__Problem to solve__. Taking the entries below from the top, restate each line exactly and end with the line containing "text: DEBUG EVENTS".

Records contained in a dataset
+++

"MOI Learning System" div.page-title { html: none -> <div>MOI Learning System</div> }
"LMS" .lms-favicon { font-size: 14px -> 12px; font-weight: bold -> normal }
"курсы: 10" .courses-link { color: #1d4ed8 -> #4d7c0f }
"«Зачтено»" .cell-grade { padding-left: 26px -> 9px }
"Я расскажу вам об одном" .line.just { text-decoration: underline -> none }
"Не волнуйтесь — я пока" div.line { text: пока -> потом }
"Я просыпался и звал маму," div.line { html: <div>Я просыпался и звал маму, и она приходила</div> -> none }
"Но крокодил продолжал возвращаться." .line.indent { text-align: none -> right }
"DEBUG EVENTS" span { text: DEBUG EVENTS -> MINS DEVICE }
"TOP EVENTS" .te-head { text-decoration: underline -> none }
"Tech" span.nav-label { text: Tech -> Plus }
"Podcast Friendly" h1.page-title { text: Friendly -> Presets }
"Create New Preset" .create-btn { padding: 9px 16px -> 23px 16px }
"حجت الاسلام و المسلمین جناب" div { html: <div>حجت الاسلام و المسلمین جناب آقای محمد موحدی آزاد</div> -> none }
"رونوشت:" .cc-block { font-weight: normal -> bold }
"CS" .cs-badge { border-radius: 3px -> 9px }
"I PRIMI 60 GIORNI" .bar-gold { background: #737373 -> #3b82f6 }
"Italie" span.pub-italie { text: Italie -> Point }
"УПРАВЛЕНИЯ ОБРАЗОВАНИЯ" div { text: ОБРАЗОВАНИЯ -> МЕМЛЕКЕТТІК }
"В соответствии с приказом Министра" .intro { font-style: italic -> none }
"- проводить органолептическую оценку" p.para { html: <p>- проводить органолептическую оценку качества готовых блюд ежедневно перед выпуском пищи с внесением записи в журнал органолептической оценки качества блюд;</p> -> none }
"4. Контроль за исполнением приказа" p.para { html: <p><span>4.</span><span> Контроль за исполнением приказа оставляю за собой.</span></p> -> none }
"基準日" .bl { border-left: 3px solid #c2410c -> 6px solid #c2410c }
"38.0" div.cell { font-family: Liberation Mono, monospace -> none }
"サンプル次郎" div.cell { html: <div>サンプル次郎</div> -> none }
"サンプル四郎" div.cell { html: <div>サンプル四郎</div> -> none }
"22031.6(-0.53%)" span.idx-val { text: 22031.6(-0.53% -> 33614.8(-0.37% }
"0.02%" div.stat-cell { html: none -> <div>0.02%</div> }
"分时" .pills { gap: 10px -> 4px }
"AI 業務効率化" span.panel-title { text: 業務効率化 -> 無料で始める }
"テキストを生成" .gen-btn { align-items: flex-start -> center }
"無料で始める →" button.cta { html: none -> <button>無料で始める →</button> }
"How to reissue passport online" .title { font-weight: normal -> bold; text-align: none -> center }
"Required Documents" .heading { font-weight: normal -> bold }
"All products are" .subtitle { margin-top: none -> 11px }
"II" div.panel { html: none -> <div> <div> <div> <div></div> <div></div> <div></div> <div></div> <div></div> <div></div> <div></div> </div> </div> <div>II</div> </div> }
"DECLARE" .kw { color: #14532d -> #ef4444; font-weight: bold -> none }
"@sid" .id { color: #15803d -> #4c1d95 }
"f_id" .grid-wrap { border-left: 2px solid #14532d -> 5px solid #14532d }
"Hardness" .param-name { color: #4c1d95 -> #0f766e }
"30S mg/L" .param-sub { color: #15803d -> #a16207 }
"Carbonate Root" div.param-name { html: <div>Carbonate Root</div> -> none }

+++

__Answer box__.
"MOI Learning System" div.page-title { html: none -> <div>MOI Learning System</div> }
"LMS" .lms-favicon { font-size: 14px -> 12px; font-weight: bold -> normal }
"курсы: 10" .courses-link { color: #1d4ed8 -> #4d7c0f }
"«Зачтено»" .cell-grade { padding-left: 26px -> 9px }
"Я расскажу вам об одном" .line.just { text-decoration: underline -> none }
"Не волнуйтесь — я пока" div.line { text: пока -> потом }
"Я просыпался и звал маму," div.line { html: <div>Я просыпался и звал маму, и она приходила</div> -> none }
"Но крокодил продолжал возвращаться." .line.indent { text-align: none -> right }
"DEBUG EVENTS" span { text: DEBUG EVENTS -> MINS DEVICE }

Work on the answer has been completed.